# [Brief]
Given the material below, output exactly the lines from the line with "Energy and Mining Footprint (%), 2012: none" to the line with "Forestry Footprint (%), 2012: none -> 2.8", both ends included, and no other lines.

---------------

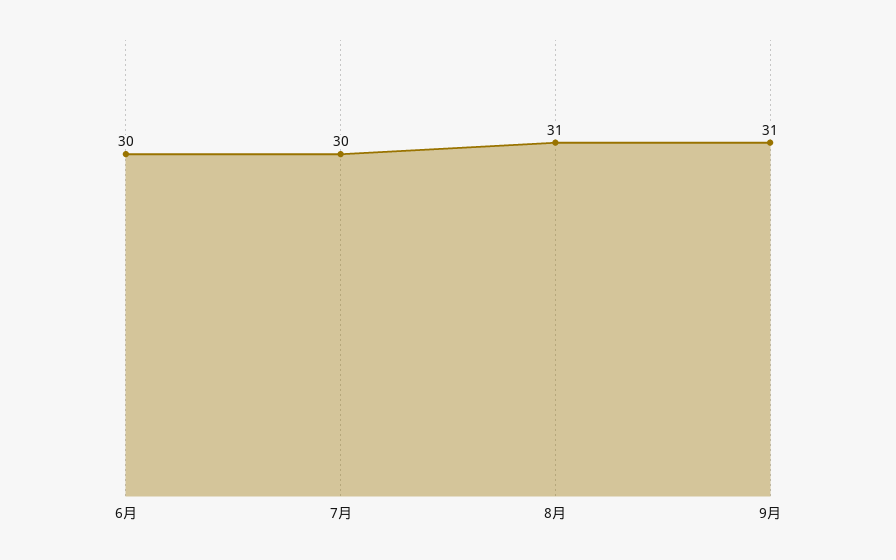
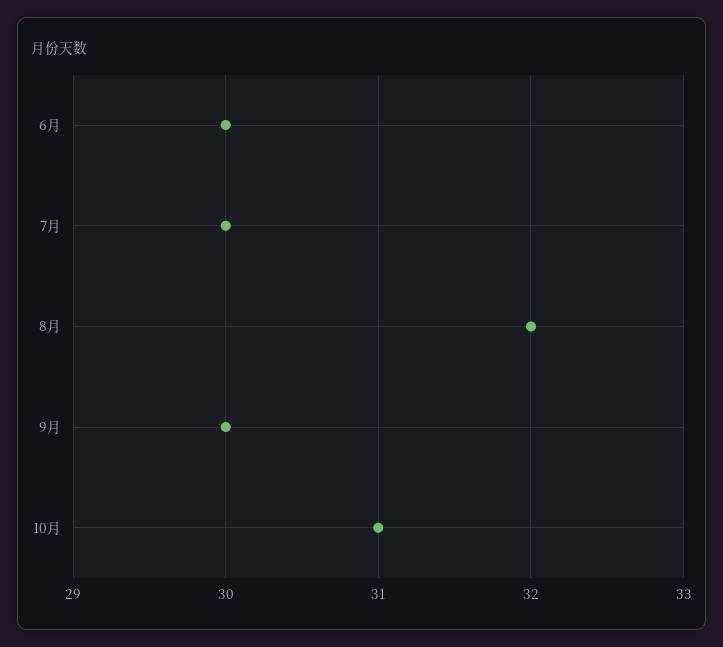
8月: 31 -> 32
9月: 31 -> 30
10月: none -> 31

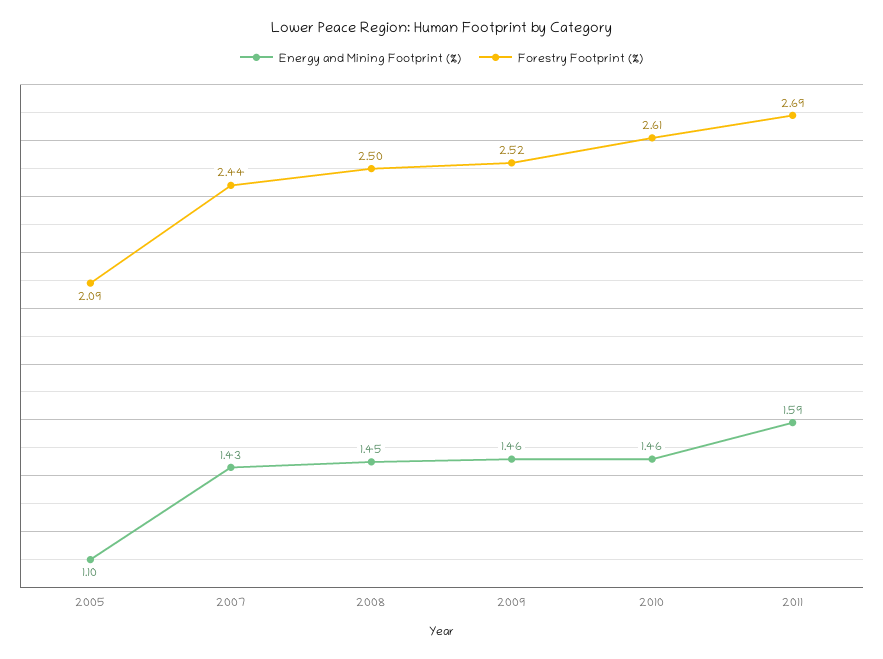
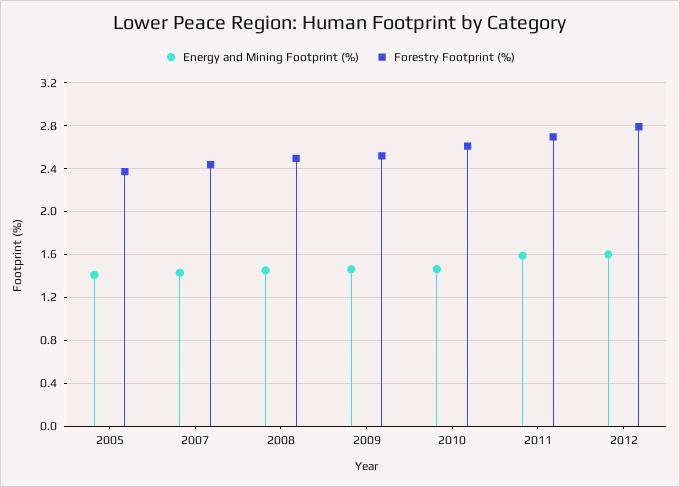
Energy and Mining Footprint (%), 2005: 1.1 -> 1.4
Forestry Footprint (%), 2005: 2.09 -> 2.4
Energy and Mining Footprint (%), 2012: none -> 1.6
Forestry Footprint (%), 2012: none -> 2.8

---------------

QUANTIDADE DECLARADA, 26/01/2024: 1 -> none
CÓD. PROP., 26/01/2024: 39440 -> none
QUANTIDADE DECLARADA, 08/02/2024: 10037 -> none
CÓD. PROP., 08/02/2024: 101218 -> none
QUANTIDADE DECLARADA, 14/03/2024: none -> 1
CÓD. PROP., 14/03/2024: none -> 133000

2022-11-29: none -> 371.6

---------------

# [Expected answer]
Energy and Mining Footprint (%), 2012: none -> 1.6
Forestry Footprint (%), 2012: none -> 2.8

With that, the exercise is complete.